Requirement:
Tally how many lines in the data below include "Grundkenntnisse", then please reply with only that figure.

Material for this task:
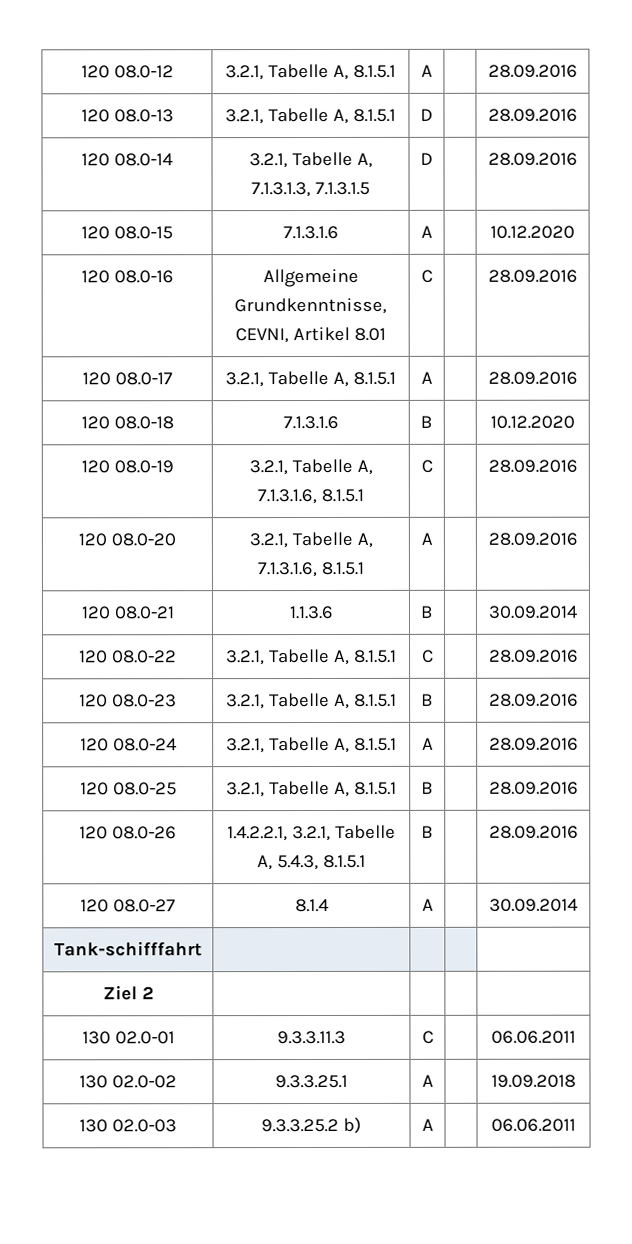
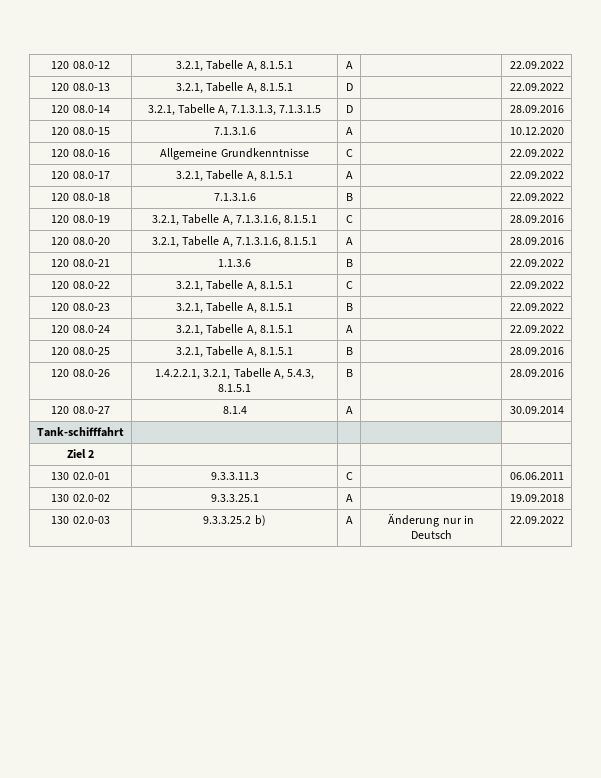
- 120 08.0-12 | 3.2.1, Tabelle A, 8.1.5.1 | A | | 28.09.2016
+ 120 08.0-12 | 3.2.1, Tabelle A, 8.1.5.1 | A | | 22.09.2022
- 120 08.0-13 | 3.2.1, Tabelle A, 8.1.5.1 | D | | 28.09.2016
+ 120 08.0-13 | 3.2.1, Tabelle A, 8.1.5.1 | D | | 22.09.2022
- 120 08.0-16 | Allgemeine Grundkenntnisse, CEVNI, Artikel 8.01 | C | | 28.09.2016
+ 120 08.0-16 | Allgemeine Grundkenntnisse | C | | 22.09.2022
- 120 08.0-17 | 3.2.1, Tabelle A, 8.1.5.1 | A | | 28.09.2016
+ 120 08.0-17 | 3.2.1, Tabelle A, 8.1.5.1 | A | | 22.09.2022
- 120 08.0-18 | 7.1.3.1.6 | B | | 10.12.2020
+ 120 08.0-18 | 7.1.3.1.6 | B | | 22.09.2022
- 120 08.0-21 | 1.1.3.6 | B | | 30.09.2014
+ 120 08.0-21 | 1.1.3.6 | B | | 22.09.2022
- 120 08.0-22 | 3.2.1, Tabelle A, 8.1.5.1 | C | | 28.09.2016
+ 120 08.0-22 | 3.2.1, Tabelle A, 8.1.5.1 | C | | 22.09.2022
- 120 08.0-23 | 3.2.1, Tabelle A, 8.1.5.1 | B | | 28.09.2016
+ 120 08.0-23 | 3.2.1, Tabelle A, 8.1.5.1 | B | | 22.09.2022
- 120 08.0-24 | 3.2.1, Tabelle A, 8.1.5.1 | A | | 28.09.2016
+ 120 08.0-24 | 3.2.1, Tabelle A, 8.1.5.1 | A | | 22.09.2022
- 130 02.0-03 | 9.3.3.25.2 b) | A | | 06.06.2011
+ 130 02.0-03 | 9.3.3.25.2 b) | A | Änderung nur in Deutsch | 22.09.2022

Result of the exercise:
2